(Records for the exercise Opens)

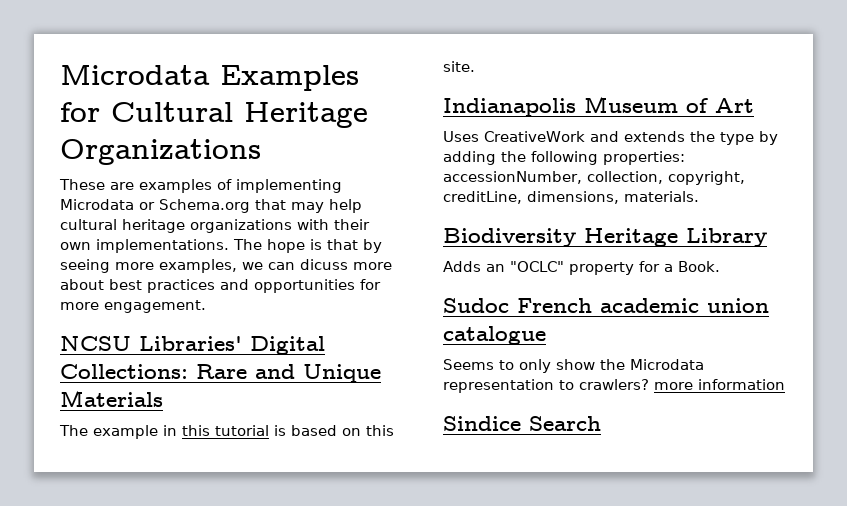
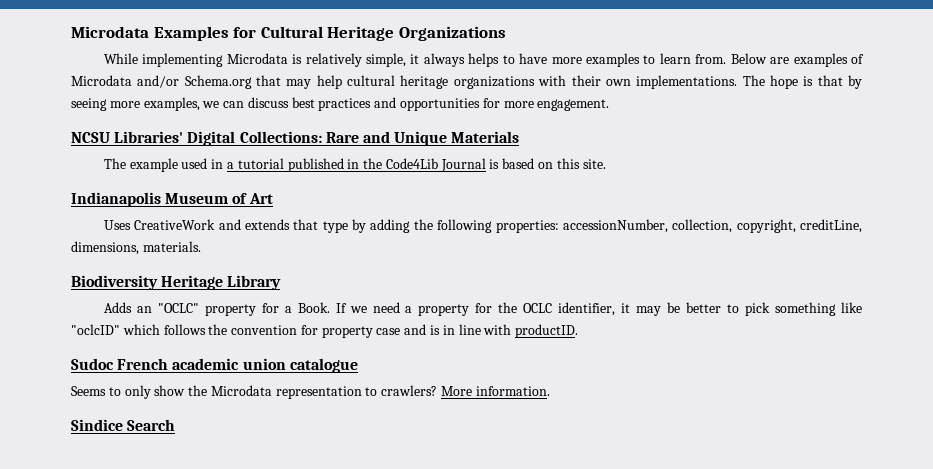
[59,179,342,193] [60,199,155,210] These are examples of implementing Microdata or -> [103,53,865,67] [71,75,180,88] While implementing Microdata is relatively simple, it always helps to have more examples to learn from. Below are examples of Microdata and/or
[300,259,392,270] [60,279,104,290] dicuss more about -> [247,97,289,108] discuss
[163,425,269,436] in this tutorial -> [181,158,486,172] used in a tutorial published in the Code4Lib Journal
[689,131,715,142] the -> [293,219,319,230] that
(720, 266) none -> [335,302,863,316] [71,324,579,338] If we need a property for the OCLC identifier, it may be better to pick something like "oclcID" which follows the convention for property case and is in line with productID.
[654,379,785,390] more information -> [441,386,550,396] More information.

(Records for the exercise Closes)

Action item:
Copy out every line of the material above exactly, skipping the pictures.

Final answer:
[59,179,342,193] [60,199,155,210] These are examples of implementing Microdata or -> [103,53,865,67] [71,75,180,88] While implementing Microdata is relatively simple, it always helps to have more examples to learn from. Below are examples of Microdata and/or
[300,259,392,270] [60,279,104,290] dicuss more about -> [247,97,289,108] discuss
[163,425,269,436] in this tutorial -> [181,158,486,172] used in a tutorial published in the Code4Lib Journal
[689,131,715,142] the -> [293,219,319,230] that
(720, 266) none -> [335,302,863,316] [71,324,579,338] If we need a property for the OCLC identifier, it may be better to pick something like "oclcID" which follows the convention for property case and is in line with productID.
[654,379,785,390] more information -> [441,386,550,396] More information.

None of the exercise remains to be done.